Gargoyle 51
Cover by Patricia Storms
Published 9/7/2006

Tomatoes

Roberta Allen

For years I didn’t eat tomatoes. I liked them well enough but a healer had told me that I shouldn’t eat them. Though I didn’t like the healer and never saw him again, the idea that tomatoes might cause some catastrophic illness stuck. Who could have known that I would fall in love or imagine myself in love with a man in Memphis who grew tomatoes in his garden.

I never looked so closely at tomatoes until I was his guest. Every morning I stepped through the dewy grass and peered through the tangle of vines to see which tomatoes had ripened overnight. The vines were so thick it took effort to see the tomatoes. Two or three would be huddled on a stem, some far back in the shade up against the fence. He had harvested at least a score before my visit. The latest batch were big and green. He complained that they weren’t turning red. Or, if they were, they were taking their time.

Soon after I arrived, however, the tomatoes ripened quickly. “Tomorrow those two will be ripe enough to eat,” he would say, as we strained to see the fruits in question: he, very tall with dark curly hair and a deep Southern drawl, looking over the vines while I stooped to see them from below.

Since I didn’t know anything about growing tomatoes and never had a garden except for one on my tar roof in Manhattan where I was too afraid of pollutants to grow anything edible, I said nothing, though it seemed to me we were waiting too long to pick them. When we did, their smooth skins, perfect the day before, were splitting: in fact, the tomatoes were practically bursting.

Still, I liked to hold them in my hands. I liked their weight, their warmth, their roundness, their size, their smell. I would turn them and look at them from all angles. They appealed to my artistic sense. Each one was a little different; larger or wider or redder than the last. Each one had a slightly different shape. I would take pictures of them on a table in the garden before we deposited them on the windowsill in the kitchen where they posed for the sun.

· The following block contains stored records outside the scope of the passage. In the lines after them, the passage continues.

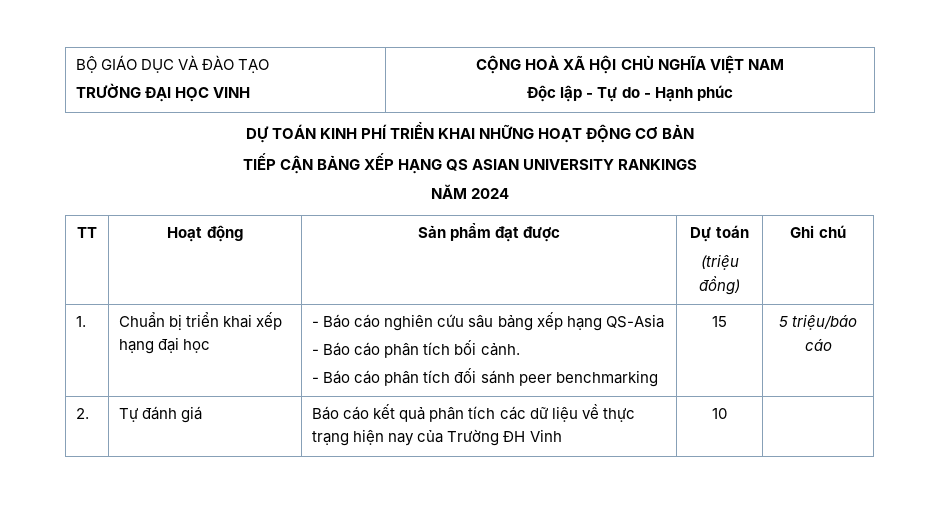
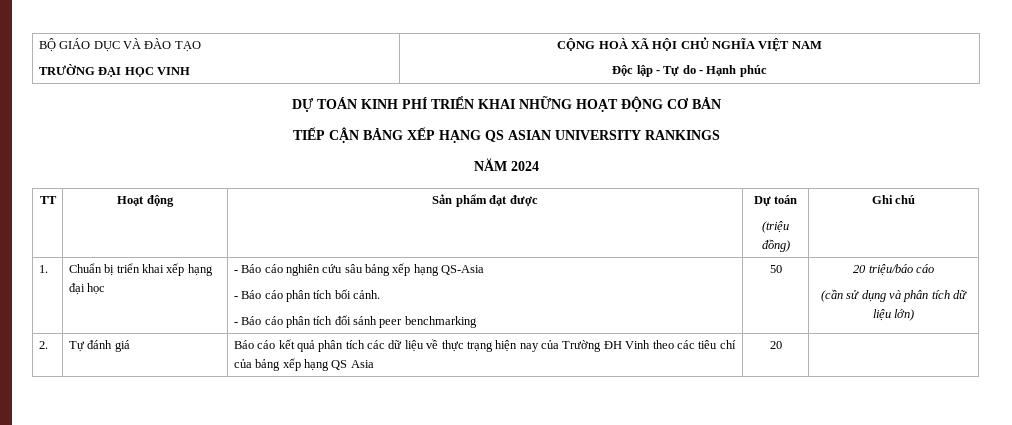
- 15 | 5 triệu/báo cáo
+ 50 | 20 triệu/báo cáo
+ (cần sử dụng và phân tích dữ liệu lớn)
- 2. | Tự đánh giá | Báo cáo kết quả phân tích các dữ liệu về thực trạng hiện nay của Trường ĐH Vinh | 10 |
+ 2. | Tự đánh giá | Báo cáo kết quả phân tích các dữ liệu về thực trạng hiện nay của Trường ĐH Vinh theo các tiêu chí của bảng xếp hạng QS Asia | 20 |

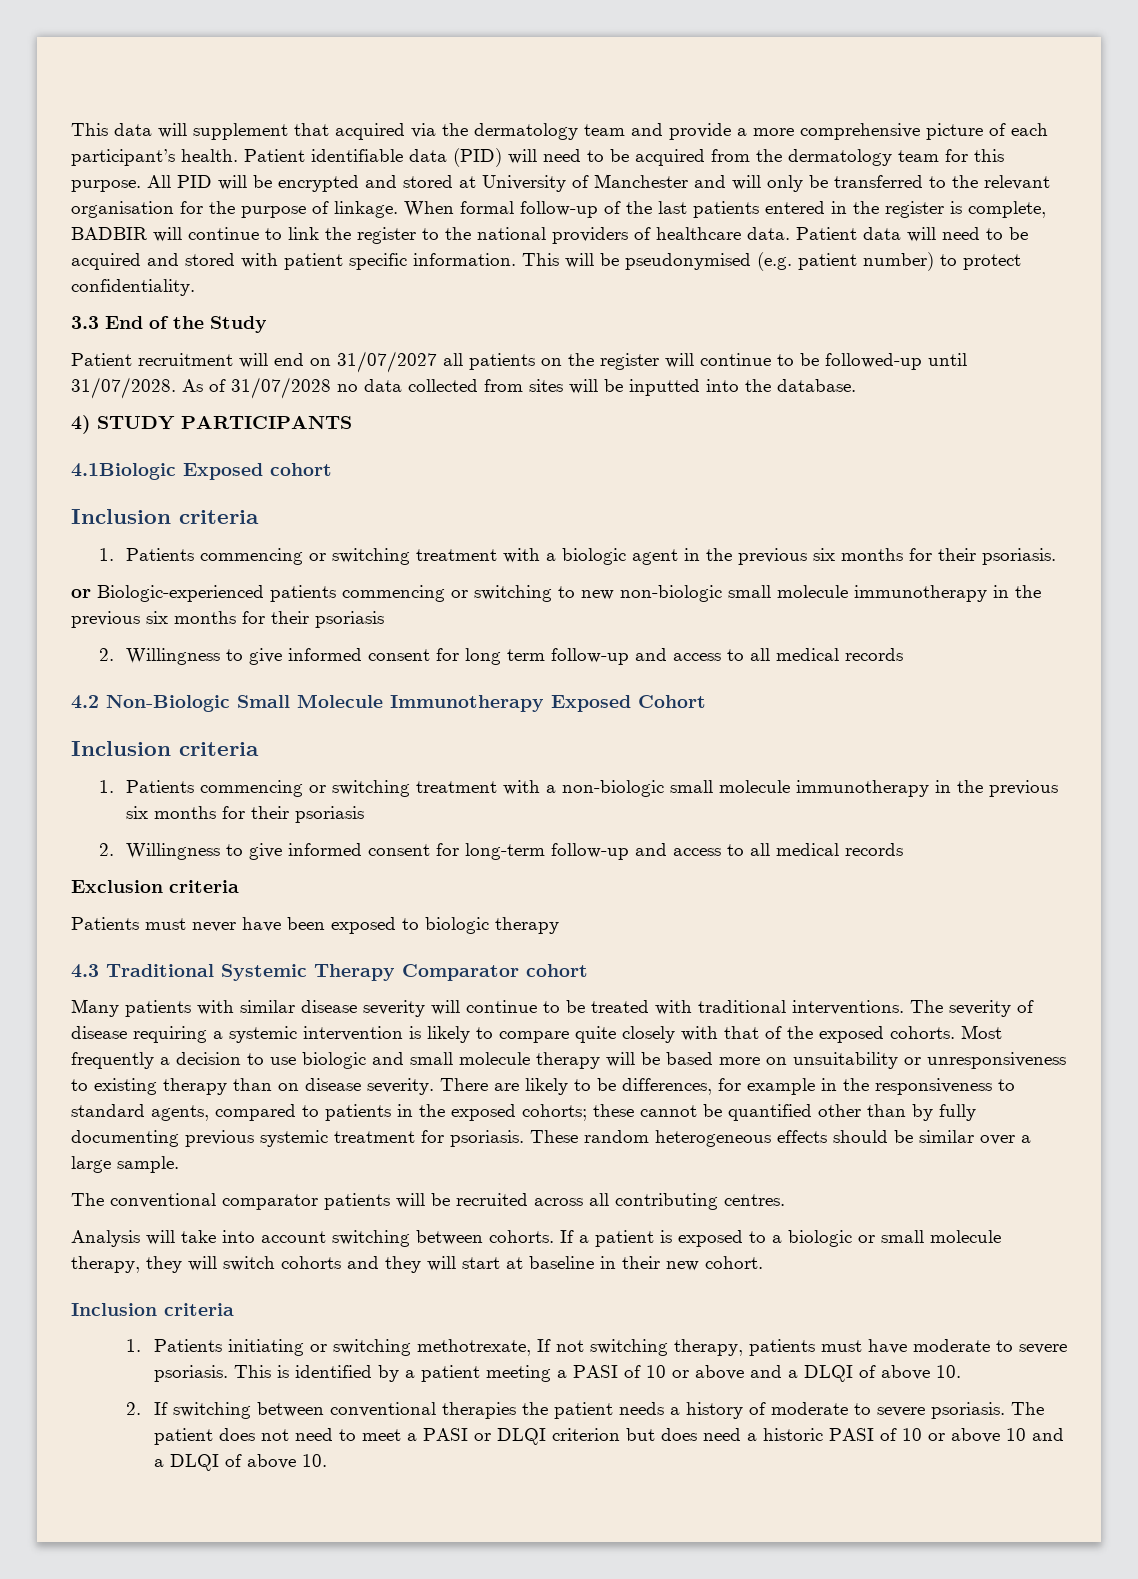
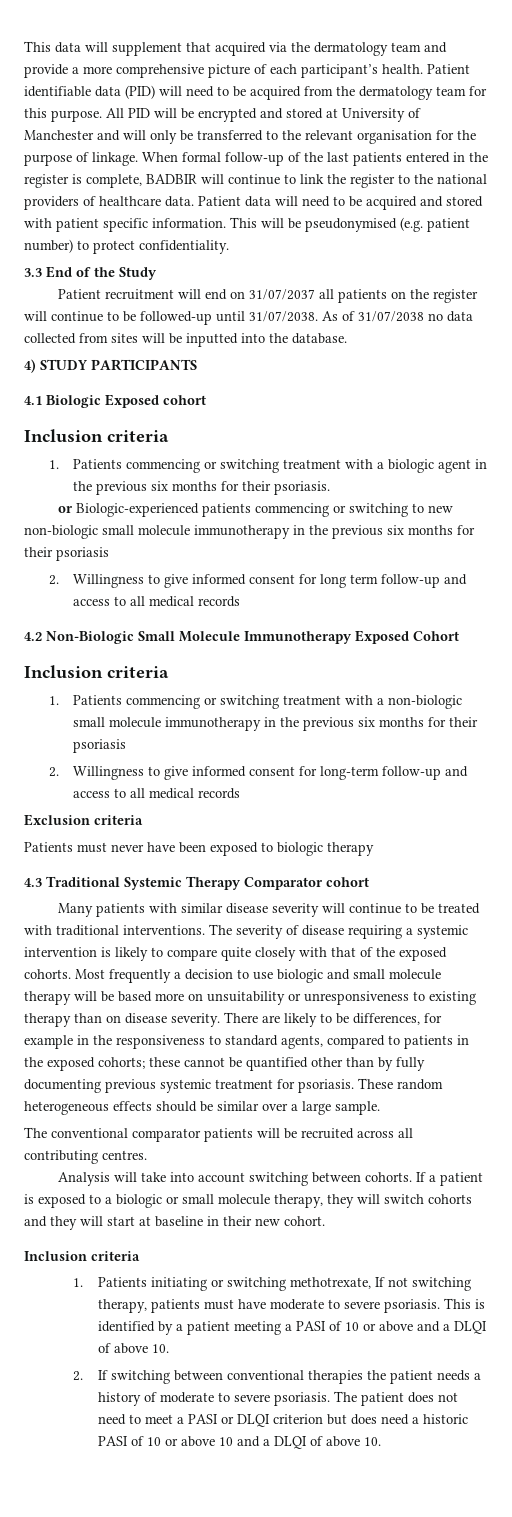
- Patient recruitment will end on 31/07/2027 all patients on the register will continue to be followed-up until 31/07/2028.
+ Patient recruitment will end on 31/07/2037 all patients on the register will continue to be followed-up until 31/07/2038.
- As of 31/07/2028 no data collected from sites will be inputted into the database.
+ As of 31/07/2038 no data collected from sites will be inputted into the database.
- 4.1Biologic Exposed cohort
+ 4.1 Biologic Exposed cohort

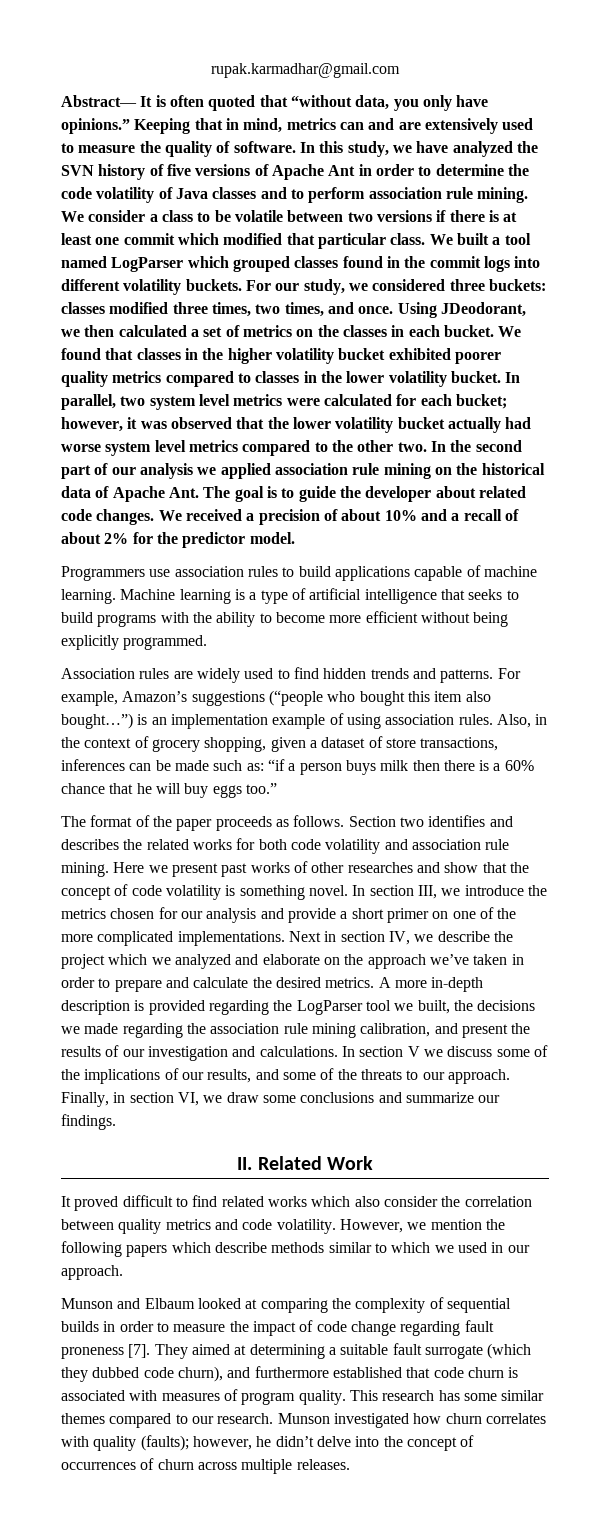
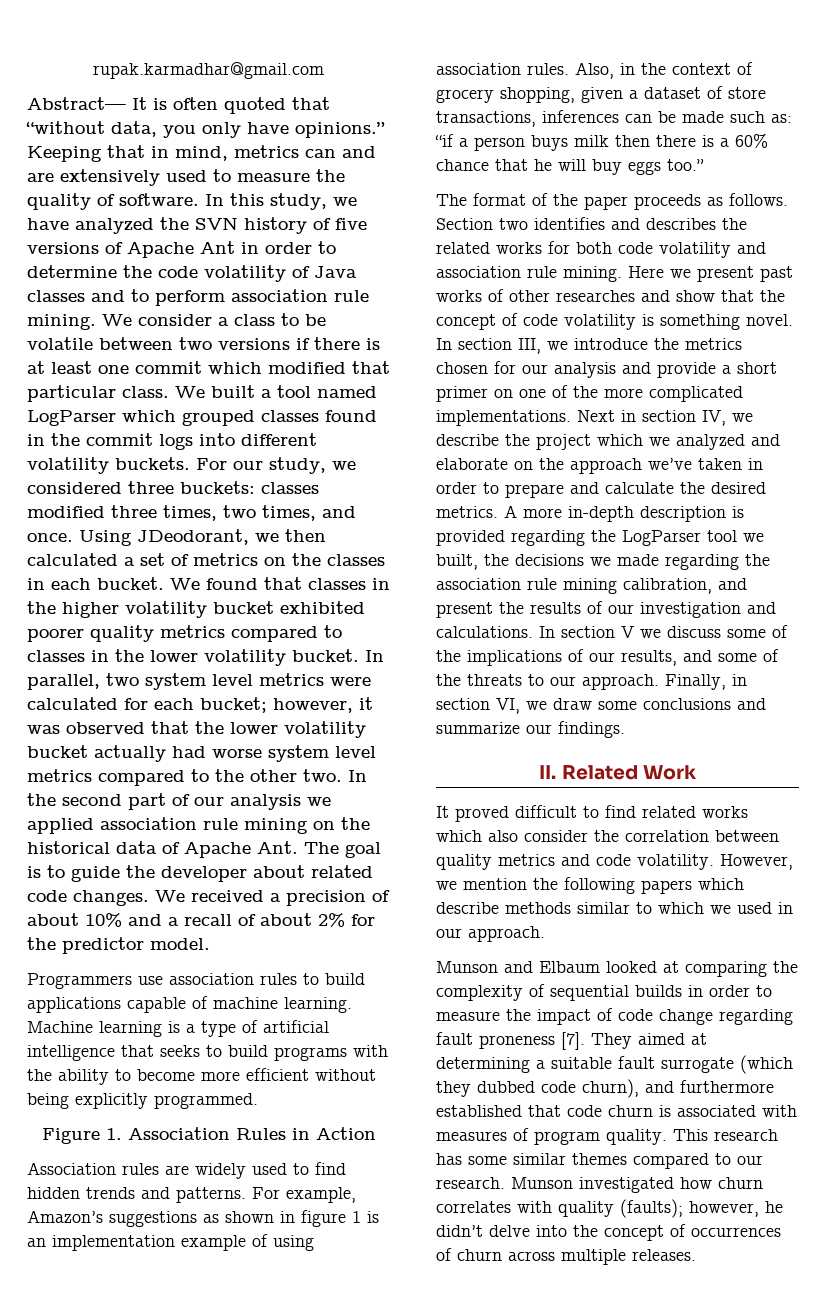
+ Figure 1. Association Rules in Action
- For example, Amazon’s suggestions (“people who bought this item also bought…”) is an implementation example of using association rules.
+ For example, Amazon’s suggestions as shown in figure 1 is an implementation example of using association rules.

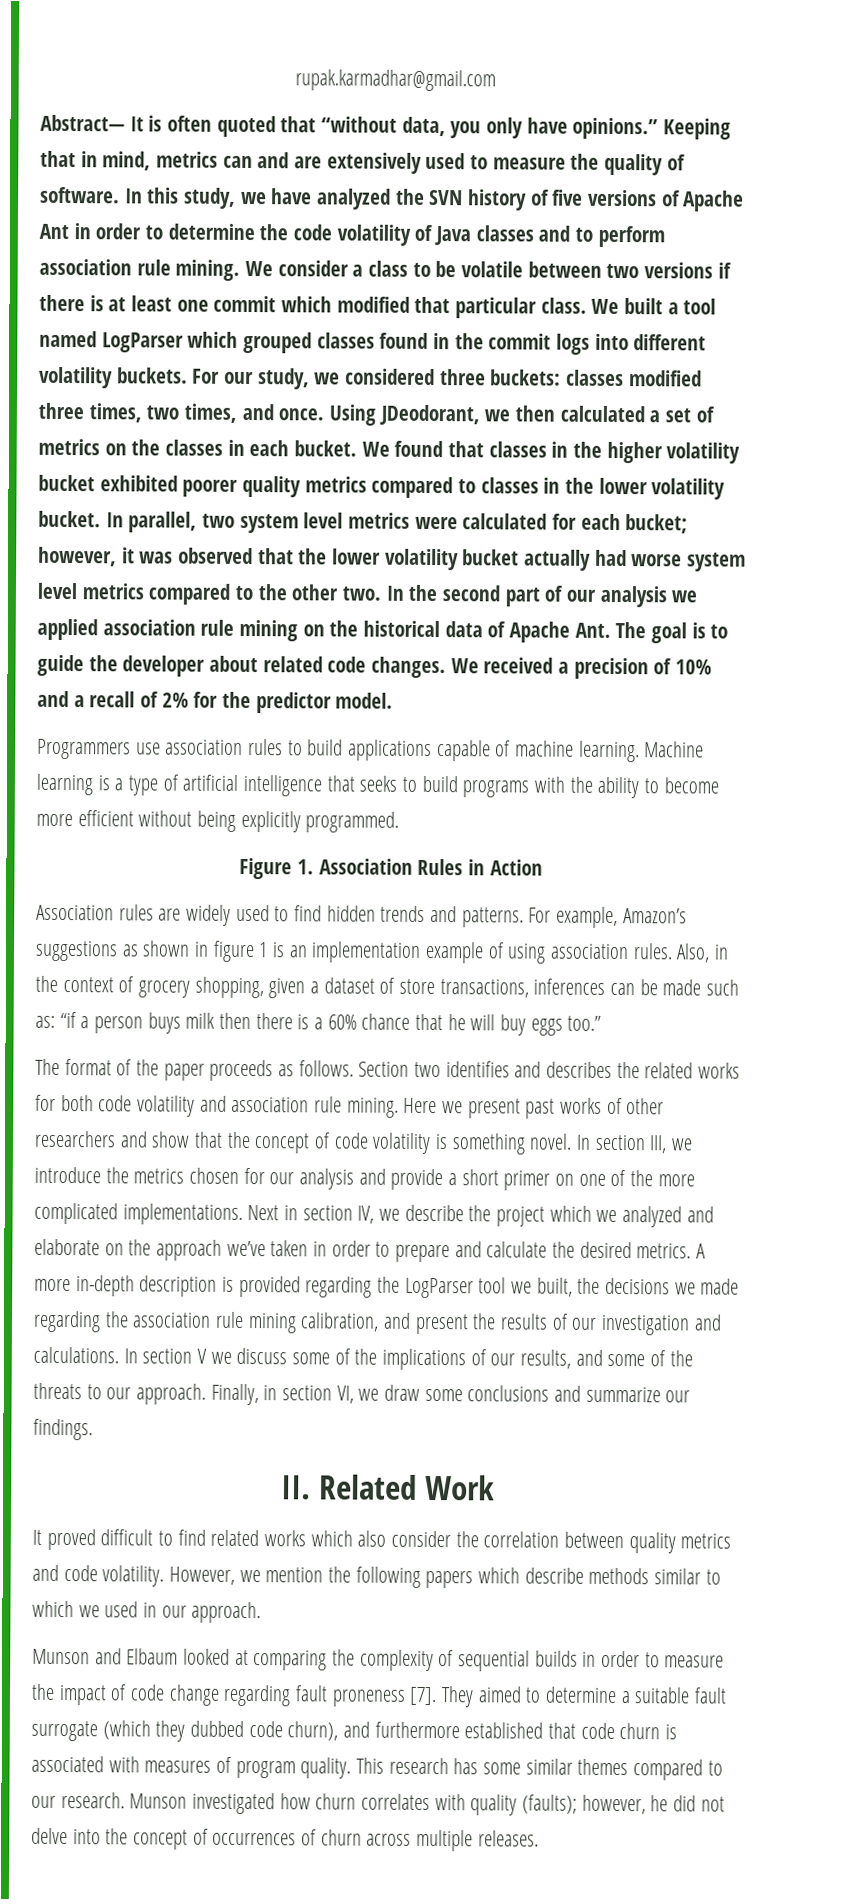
- We received a precision of about 10% and a recall of about 2% for the predictor model.
+ We received a precision of 10% and a recall of 2% for the predictor model.
- Here we present past works of other researches and show that the concept of code volatility is something novel.
+ Here we present past works of other researchers and show that the concept of code volatility is something novel.
- They aimed at determining a suitable fault surrogate (which they dubbed code churn), and furthermore established that code churn is associated with measures of program quality.
+ They aimed to determine a suitable fault surrogate (which they dubbed code churn), and furthermore established that code churn is associated with measures of program quality.
- Munson investigated how churn correlates with quality (faults); however, he didn’t delve into the concept of occurrences of churn across multiple releases.
+ Munson investigated how churn correlates with quality (faults); however, he did not delve into the concept of occurrences of churn across multiple releases.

When I clipped the arugula from the garden and made a salad, R tore into the biggest, juiciest tomato and, while eating it with the arugula, lemon, a little olive oil, and fresh pepper, made sounds I wished he would make in bed with me at night. I had never before slept in a bedroom with shotguns and statues of Jesus. Though these objects seemed as exotic to me as his calling his mother “Mama” when he phoned her every morning, I didn’t feel inspired to make the first move, especially after knowing about his problem. I mean it wasn’t as though we were young.

Once I broke down and ate one of the few tomatoes in its hour of perfection. It was a small tomato. Delicious. Too small, I thought, to harm me even if the healer was right. When R told his Mama one afternoon in her immaculate living room while drinking a Sprite that I did not eat tomatoes, he did so with disdain. I sensed the same disdain in his mother’s barely visible nod.

Though R ate a tomato every day when he remembered, he did not have a very good memory and could not focus on any one thing for very long, which is why his windowsill was soon filled with overripe tomatoes, some with soft spots, juices leaking. He would forget to give tomatoes to Mama. He would forget to give tomatoes to his old friend Mac, who helped him, while I watched, launch the motorboat R had not used in the twelve years since his son had committed suicide. Mac had found the boy in his car in front of Mac’s cabin in the woods, puffy and bloated, dead for two days, after poisoning himself with carbon monoxide.

Every night on the porch after we’d had a couple of shots of Grey Goose on the rocks, R would defend himself for not looking with Mac at his son in the car. He had driven out there with him that day. “What good would it have done to see him like that?” he would say. Then he would rant about his second wife, Irma. His first wife, Kathy, had been frigid. Nevertheless, they had three kids, including the one who had died. The second wife was bipolar but he didn’t find that out until she threw a heavy pot at his head in the kitchen and he started seeing a shrink. He had known Irma a total of ten days before they married. In the divorce settlement, he gave her all his money and the big suburban house to get rid of her as quickly as possible, but she stalked him for several years afterward.

Only when Mac said, “You’re leaving the tomatoes on the vines too long,” did R decide to pick them before their skins were stretched to the limit. But that only made it sadder to see them go to waste.
When I came back home and developed my films, the
pictures I took of the tomatoes came out best, even better
than the water lilies and the cypress trees rising in Lake
Carefree that I snapped from the boat while Mac, his legs
swollen from some condition he had, bitched to R about his hated wife of forty years who, R had told me earlier, Mac
would never divorce.

When I looked at R in the pictures, especially in the ones I took on the boat, where he wore a life jacket because he couldn’t swim and a baseball cap turned backwards, instead of seeing the handsome, sexy, funny, and caring man I had met on an island in the Caribbean that winter, I saw an angry, bitter, tired man, who was resigned to growing old, a man as damaged as the tomatoes, so beautiful at first, but doomed to rot on the sill in the sun.